There’s only a bit of a mystery here to delay the arrival of this happy ending: did the man who owned the vineyard really love the protagonist’s mother? But otherwise, this romance presents itself exactly as you expect it to at the beginning and it won’t surprise you all the way through. Many of the characters are straight out of the romance playbook, especially the greedy, lazy half-brother who is all about what’s in it for him (moneywise, that is), the mother who wanted so much more from life than she got from her invalid husband, and the man who builds a viticultural empire, but loses the love of his life.
All that said, it qualifies as an escapist summer beach read, and is exactly what I expected from Lake Union Publishing.
A Good Marriage
By Kimberly McCreight
HarperCollins (2020)
New York, NY
Hardcover, $27.99; Paper, $16.99; Kindle, $11.99
ISBN: 978-0062367693
400 Pages
If this book had come out right at the beginning of the summer, rather than in the crowded launch month of March, I believe this would have been a sure-fire bestseller of the summer beach-reading season. It has all the right stuff: a sassy and snooty upper-middle class social set full of colorful characters, a murder mystery that presents more eligible perpetrators than the crowded train car in Murder on the Orient Express, and enough potential motives to keep a defense attorney busy for a decade, tracking down leads. The twists of the plot keep you guessing right up to the end, and then everything falls into place like it was inevitable, but still unexpected. Just as we expect good mysteries to do.
Lizzie, a recently hired, reluctant corporate lawyer, whose former dream job was as a public defender, gets a call from an old college acquaintance—a “flame” if he tells it, a nuisance if she does. Through a serious of devious, despicable, and manipulative tricks, he gets her to represent him in his trial for the Park Slope murder of his wife, and his defense ends up being anything but easy. From his prison cell, he keeps adding to the risks she’ll face if she fails to get him acquitted, while outside of prison, none of the couples who were friends of the victim prove to be quite what they initially appear.

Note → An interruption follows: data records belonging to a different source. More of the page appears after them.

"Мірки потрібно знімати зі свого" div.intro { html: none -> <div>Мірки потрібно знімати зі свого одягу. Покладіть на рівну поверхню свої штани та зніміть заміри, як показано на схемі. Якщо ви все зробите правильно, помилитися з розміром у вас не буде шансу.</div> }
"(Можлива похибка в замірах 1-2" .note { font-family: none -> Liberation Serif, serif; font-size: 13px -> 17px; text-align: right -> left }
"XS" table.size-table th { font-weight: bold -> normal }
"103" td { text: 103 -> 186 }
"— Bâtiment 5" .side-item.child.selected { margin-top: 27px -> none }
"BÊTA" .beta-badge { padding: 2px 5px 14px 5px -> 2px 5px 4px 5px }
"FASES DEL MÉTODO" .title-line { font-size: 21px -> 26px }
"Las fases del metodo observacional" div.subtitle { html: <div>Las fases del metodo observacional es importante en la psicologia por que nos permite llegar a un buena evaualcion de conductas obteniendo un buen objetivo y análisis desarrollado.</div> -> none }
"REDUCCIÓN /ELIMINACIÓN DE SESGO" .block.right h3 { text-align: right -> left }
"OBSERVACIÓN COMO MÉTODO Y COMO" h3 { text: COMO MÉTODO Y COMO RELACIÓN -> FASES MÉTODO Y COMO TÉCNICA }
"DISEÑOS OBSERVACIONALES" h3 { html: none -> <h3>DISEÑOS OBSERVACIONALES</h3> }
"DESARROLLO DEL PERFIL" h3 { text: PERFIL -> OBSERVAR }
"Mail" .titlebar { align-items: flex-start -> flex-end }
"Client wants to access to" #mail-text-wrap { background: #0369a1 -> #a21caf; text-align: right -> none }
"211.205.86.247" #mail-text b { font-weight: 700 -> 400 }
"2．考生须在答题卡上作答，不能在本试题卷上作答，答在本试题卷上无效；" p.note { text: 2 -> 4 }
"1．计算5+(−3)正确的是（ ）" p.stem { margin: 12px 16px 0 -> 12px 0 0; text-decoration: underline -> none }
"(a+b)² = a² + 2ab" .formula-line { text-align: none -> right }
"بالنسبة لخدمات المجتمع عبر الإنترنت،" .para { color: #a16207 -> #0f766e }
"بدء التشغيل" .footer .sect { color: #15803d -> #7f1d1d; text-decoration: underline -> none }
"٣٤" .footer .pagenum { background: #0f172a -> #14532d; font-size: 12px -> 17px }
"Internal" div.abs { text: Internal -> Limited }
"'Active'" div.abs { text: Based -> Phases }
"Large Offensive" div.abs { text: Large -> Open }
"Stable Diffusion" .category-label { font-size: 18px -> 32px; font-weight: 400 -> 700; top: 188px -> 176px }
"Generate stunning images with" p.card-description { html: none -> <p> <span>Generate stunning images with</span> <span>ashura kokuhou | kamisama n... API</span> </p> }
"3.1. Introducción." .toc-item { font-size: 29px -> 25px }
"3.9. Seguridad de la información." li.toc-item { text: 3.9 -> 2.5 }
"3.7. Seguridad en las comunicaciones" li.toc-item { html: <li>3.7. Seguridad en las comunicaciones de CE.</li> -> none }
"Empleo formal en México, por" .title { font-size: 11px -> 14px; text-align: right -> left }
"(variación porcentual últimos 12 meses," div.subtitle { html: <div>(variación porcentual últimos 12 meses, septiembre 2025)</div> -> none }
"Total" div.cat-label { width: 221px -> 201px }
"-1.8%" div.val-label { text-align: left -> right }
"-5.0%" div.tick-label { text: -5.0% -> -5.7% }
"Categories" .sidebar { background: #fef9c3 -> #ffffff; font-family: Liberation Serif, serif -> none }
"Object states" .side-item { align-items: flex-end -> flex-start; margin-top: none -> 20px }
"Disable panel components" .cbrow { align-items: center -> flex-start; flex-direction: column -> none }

There’s a lot of dirty laundry here, all of which is in danger of being exposed when the computer system at the private school that connects them all is hacked. The mystery of how anyone connected to the school or the murdered woman has managed to stay married reveals itself to be as unresolvable as the murder itself. Lizzie’s own already troubled marriage is increasingly threatened when it appears her husband might join the cast of possible murderers. As she tries to solve the murder and save her job, Lizzie wonders what makes a good marriage and how does one know if it’s worth saving.
This is a fast-paced, fascinating mystery set in a tony Brooklyn neighborhood that looks a lot glossier from the outside than it does once McCreight explores its (perhaps fictional), seedy underbelly. Highly recommended.